I'm running Spring Cloud Tasks on Yarn simple tasks work fine but running bigger tasks which require more resources I got "Container is running beyond physical memory" error:
onContainerCompleted:ContainerStatus: [ContainerId:
container_1485796744143_0030_01_000002, State: COMPLETE, Diagnostics: Container [pid=27456,containerID=container_1485796744143_0030_01_000002] is running beyond physical memory limits. Current usage: 652.5 MB of 256 MB physical memory used; 5.6 GB of 1.3 GB virtual memory used. Killing container.
Dump of the process-tree for container_1485796744143_0030_01_000002 :
|- PID PPID PGRPID SESSID CMD_NAME USER_MODE_TIME(MILLIS) SYSTEM_TIME(MILLIS) VMEM_USAGE(BYTES) RSSMEM_USAGE(PAGES) FULL_CMD_LINE
|- 27461 27456 27456 27456 (java) 1215 126 5858455552 166335 /usr/lib/jvm/java-1.8.0/bin/java -Dserver.port=0 -Dspring.jmx.enabled=false -Dspring.config.location=servers.yml -jar cities-job-0.0.1.jar --spring.datasource.driverClassName=org.h2.Driver --spring.datasource.username=sa --spring.cloud.task.name=city2 --spring.datasource.url=jdbc:h2:tcp://localhost:19092/mem:dataflow
|- 27456 27454 27456 27456 (bash) 0 0 115806208 705 /bin/bash -c /usr/lib/jvm/java-1.8.0/bin/java -Dserver.port=0 -Dspring.jmx.enabled=false -Dspring.config.location=servers.yml -jar cities-job-0.0.1.jar --spring.datasource.driverClassName='org.h2.Driver' --spring.datasource.username='sa' --spring.cloud.task.name='city2' --spring.datasource.url='jdbc:h2:tcp://localhost:19092/mem:dataflow' 1>/var/log/hadoop-yarn/containers/application_1485796744143_0030/container_1485796744143_0030_01_000002/Container.stdout 2>/var/log/hadoop-yarn/containers/application_1485796744143_0030/container_1485796744143_0030_01_000002/Container.stderr
I tried tuning options in DataFlow's server.yml settings:
spring:
deployer:
yarn:
app:
baseDir: /dataflow
taskappmaster:
memory: 512m
virtualCores: 1
javaOpts: "-Xms512m -Xmx512m"
taskcontainer:
priority: 1
memory: 512m
virtualCores: 1
javaOpts: "-Xms256m -Xmx512m"
I found out that taskappmaster memory changes are visible (AM container in YARN is set to this value), but taskcontainer memory options isnt changing - every container for Cloud Task which is created has only 256 mb which is default option for YarnDeployer.

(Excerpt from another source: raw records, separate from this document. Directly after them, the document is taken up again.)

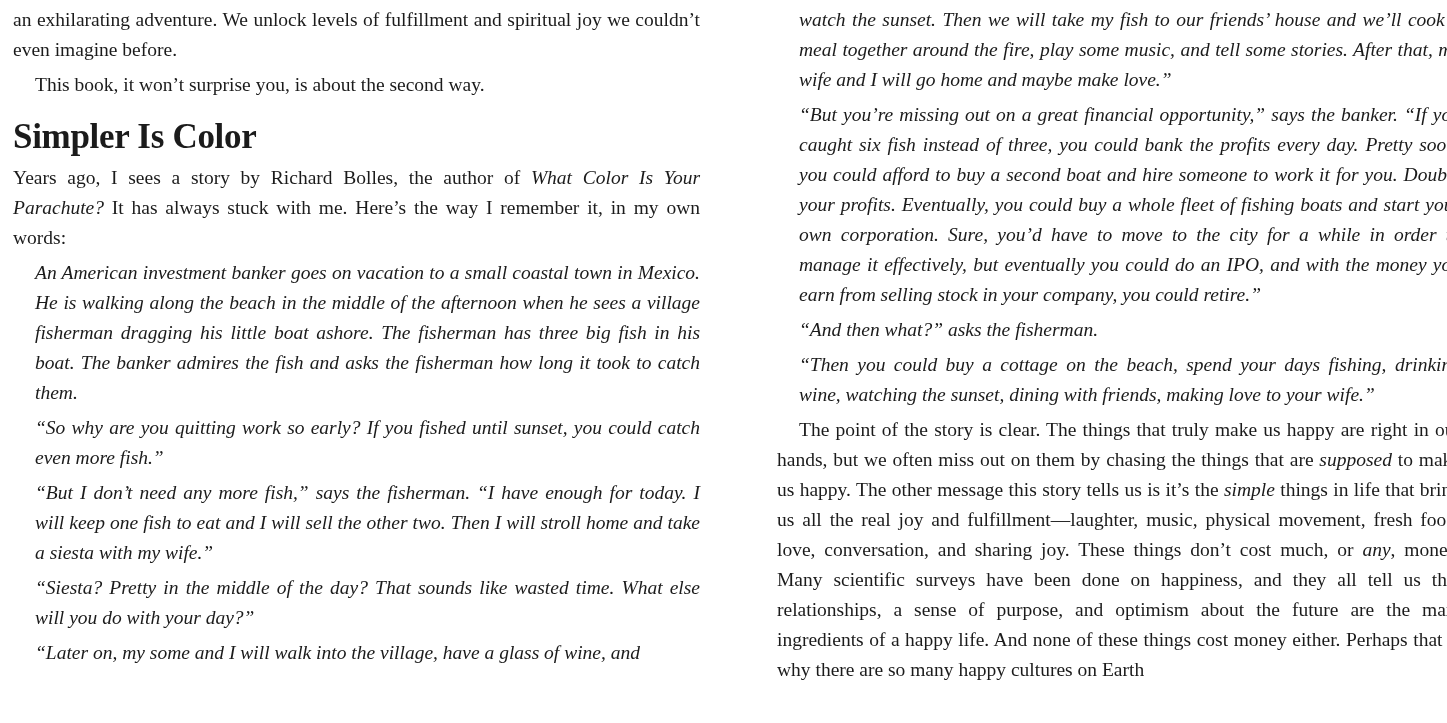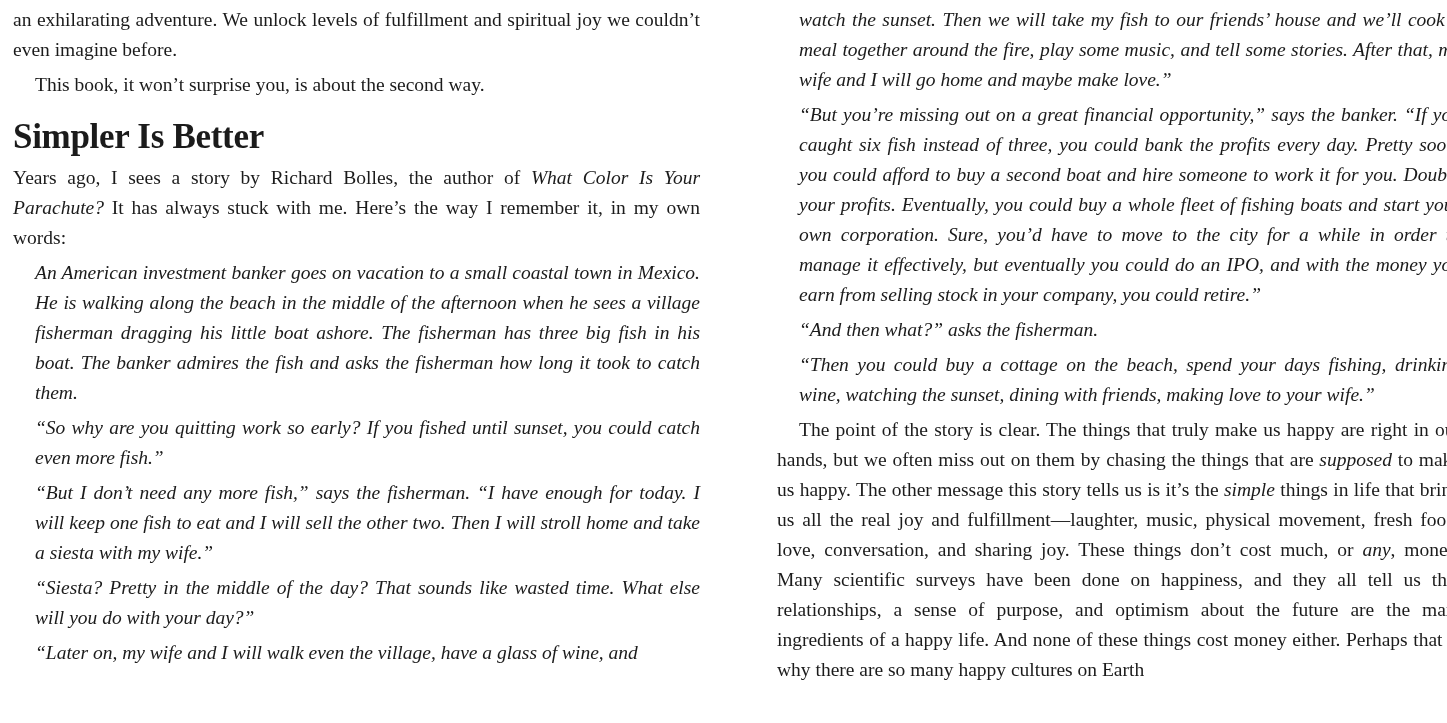--- a/index.html
+++ b/index.html
@@ -52,7 +52,7 @@
   <div class="col col-left">
       <p class="body"><span>an exhilarating adventure. We unlock levels of fulfillment and spiritual joy we couldn’t even imagine before.</span></p>
       <p class="body indent"><span>This book, it won’t surprise you, is about the second way.</span></p>
-      <h2 class="heading">Simpler Is Better</h2>
+      <h2 class="heading">Simpler Is Color</h2>
       <p class="body"><span>Years ago, I sees a story by Richard Bolles, the author of </span><span class="it">What Color Is Your Parachute?</span><span> It has always stuck with me. Here’s the way I remember it, in my own words:</span></p>
       <p class="quote"><span>An American investment banker goes on vacation to a small coastal town in Mexico. He is walking along the beach in the middle of the afternoon when he sees a village fisherman dragging his little boat ashore. The fisherman has three big fish in his boat. The banker admires the fish and asks the fisherman how long it took to catch them.</span></p>
       <p class="quote"><span>“So why are you quitting work so early? If you fished until sunset, you could catch even more fish.”</span></p>

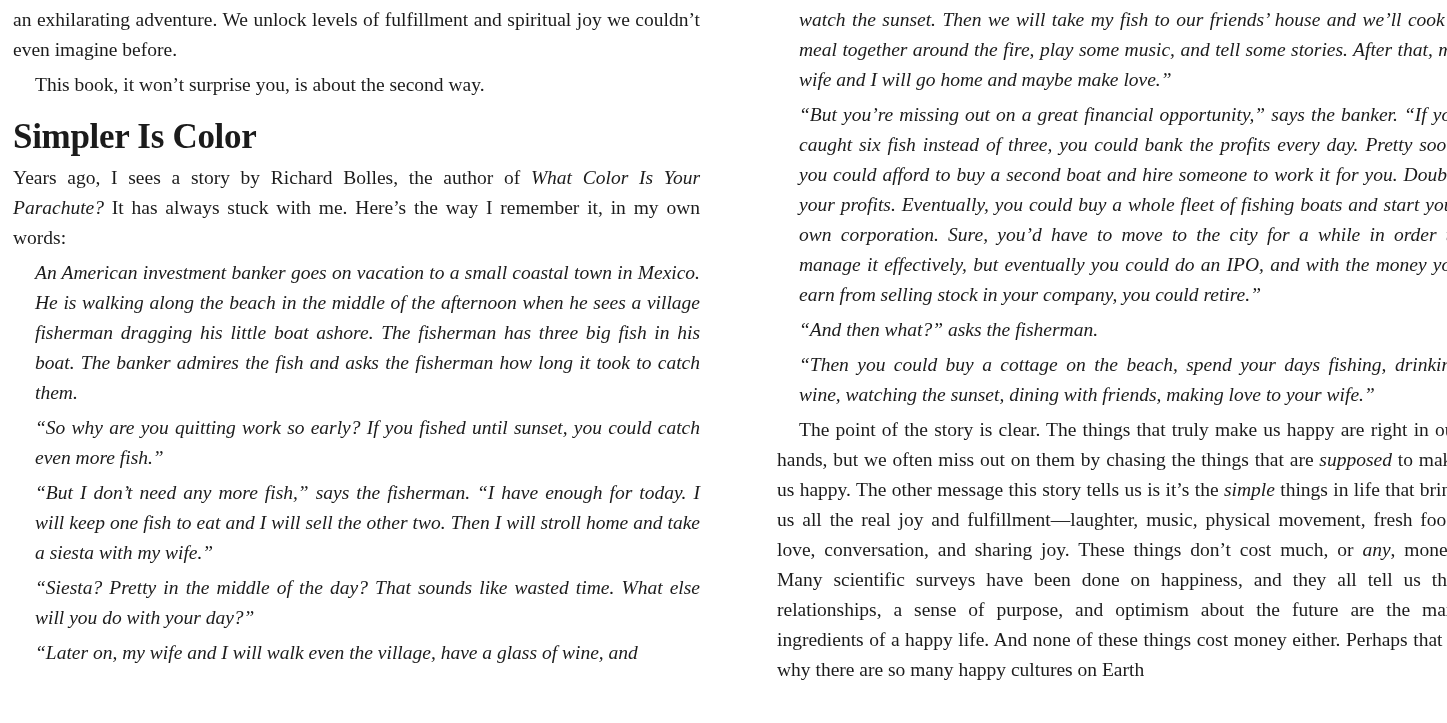--- a/index.html
+++ b/index.html
@@ -58,7 +58,7 @@
       <p class="quote"><span>“So why are you quitting work so early? If you fished until sunset, you could catch even more fish.”</span></p>
       <p class="quote"><span>“But I don’t need any more fish,” says the fisherman. “I have enough for today. I will keep one fish to eat and I will sell the other two. Then I will stroll home and take a siesta with my wife.”</span></p>
       <p class="quote"><span>“Siesta? Pretty in the middle of the day? That sounds like wasted time. What else will you do with your day?”</span></p>
-      <p class="quote"><span>“Later on, my wife and I will walk even the village, have a glass of wine, and</span></p>
+      <p class="quote"><span>“Later on, my some and I will walk into the village, have a glass of wine, and</span></p>
     </div>
   <div class="col col-right">
       <p class="quote"><span>watch the sunset. Then we will take my fish to our friends’ house and we’ll cook a meal together around the fire, play some music, and tell some stories. After that, my wife and I will go home and maybe make love.”</span></p>

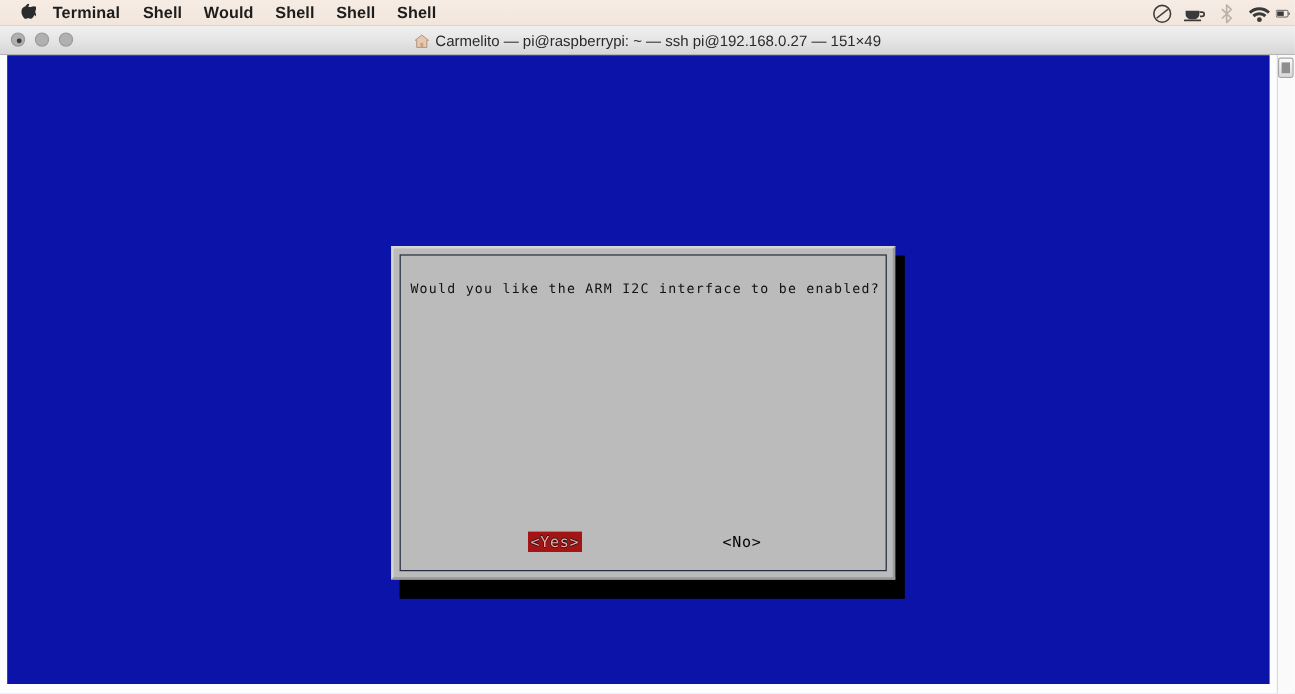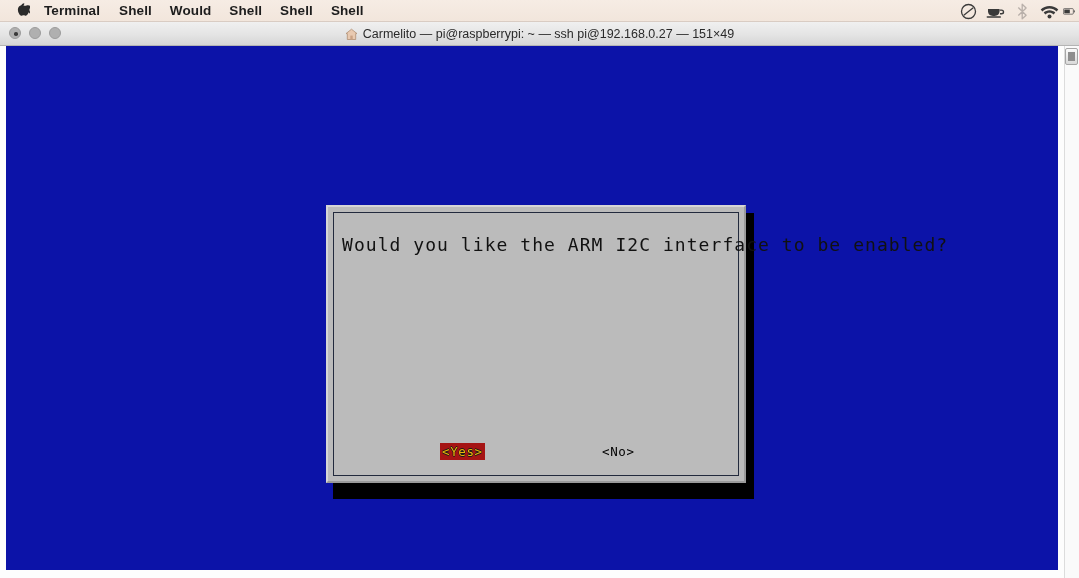--- a/index.html
+++ b/index.html
@@ -211,7 +211,7 @@
     left: 14px;
     top: 27px;
     font-family: "DejaVu Sans Mono", "Liberation Mono", monospace;
-    font-size: 18px;
+    font-size: 11px;
     letter-spacing: 1.05px;
     color: #111111;
     white-space: pre;

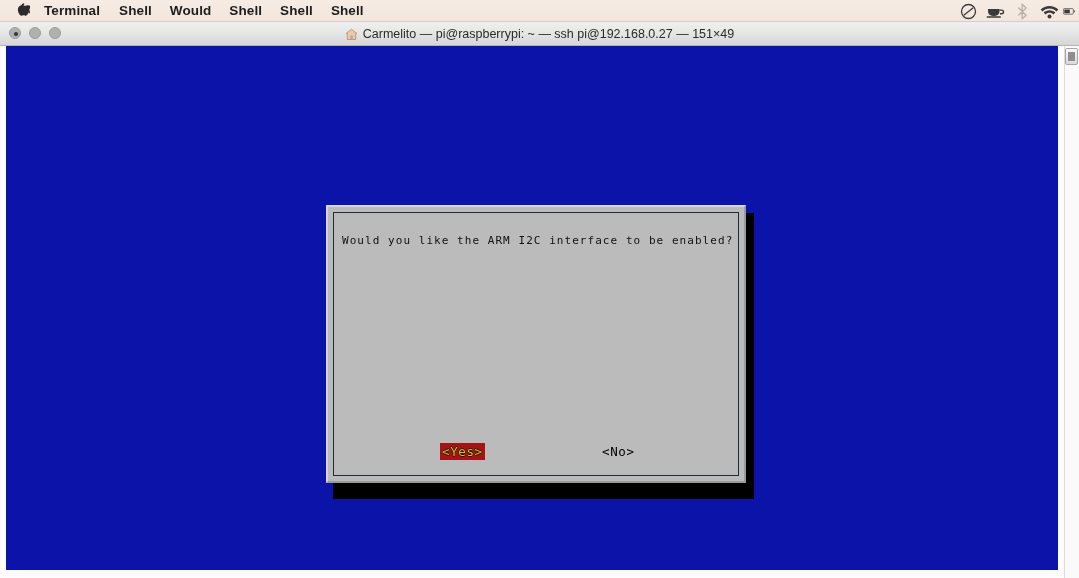--- a/index.html
+++ b/index.html
@@ -235,7 +235,7 @@
   .whip-btn.selected {
     left: 112px;
     background: #a51414;
-    color: #eab308;
+    color: #fca5a5;
     text-shadow:
       -0.6px 0 #1b1b1b, 0.6px 0 #1b1b1b,
       0 -0.6px #1b1b1b, 0 0.6px #1b1b1b;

For this server.yml expected result is allocation of 2 containers with 512 both for Application Master and Application Container. But YARN allocates 2 containers 512 for application master and 256 mb for application.
I dont think this problem is connected with YARN wrong options because Spark Applications work correctly seizing GBs of memory.
Some of my YARN settings:
mapreduce.reduce.java.opts -Xmx2304m
mapreduce.reduce.memory.mb 2880
mapreduce.map.java.opts -Xmx3277m
mapreduce.map.memory.mb 4096
yarn.nodemanager.vmem-pmem-ratio 5
yarn.nodemanager.vmem-check-enabled false
yarn.scheduler.minimum-allocation-mb 32
yarn.nodemanager.resource.memory-mb 11520
My Hadoop runtime is EMR 4.4.0 also I had to change default java to 1.8.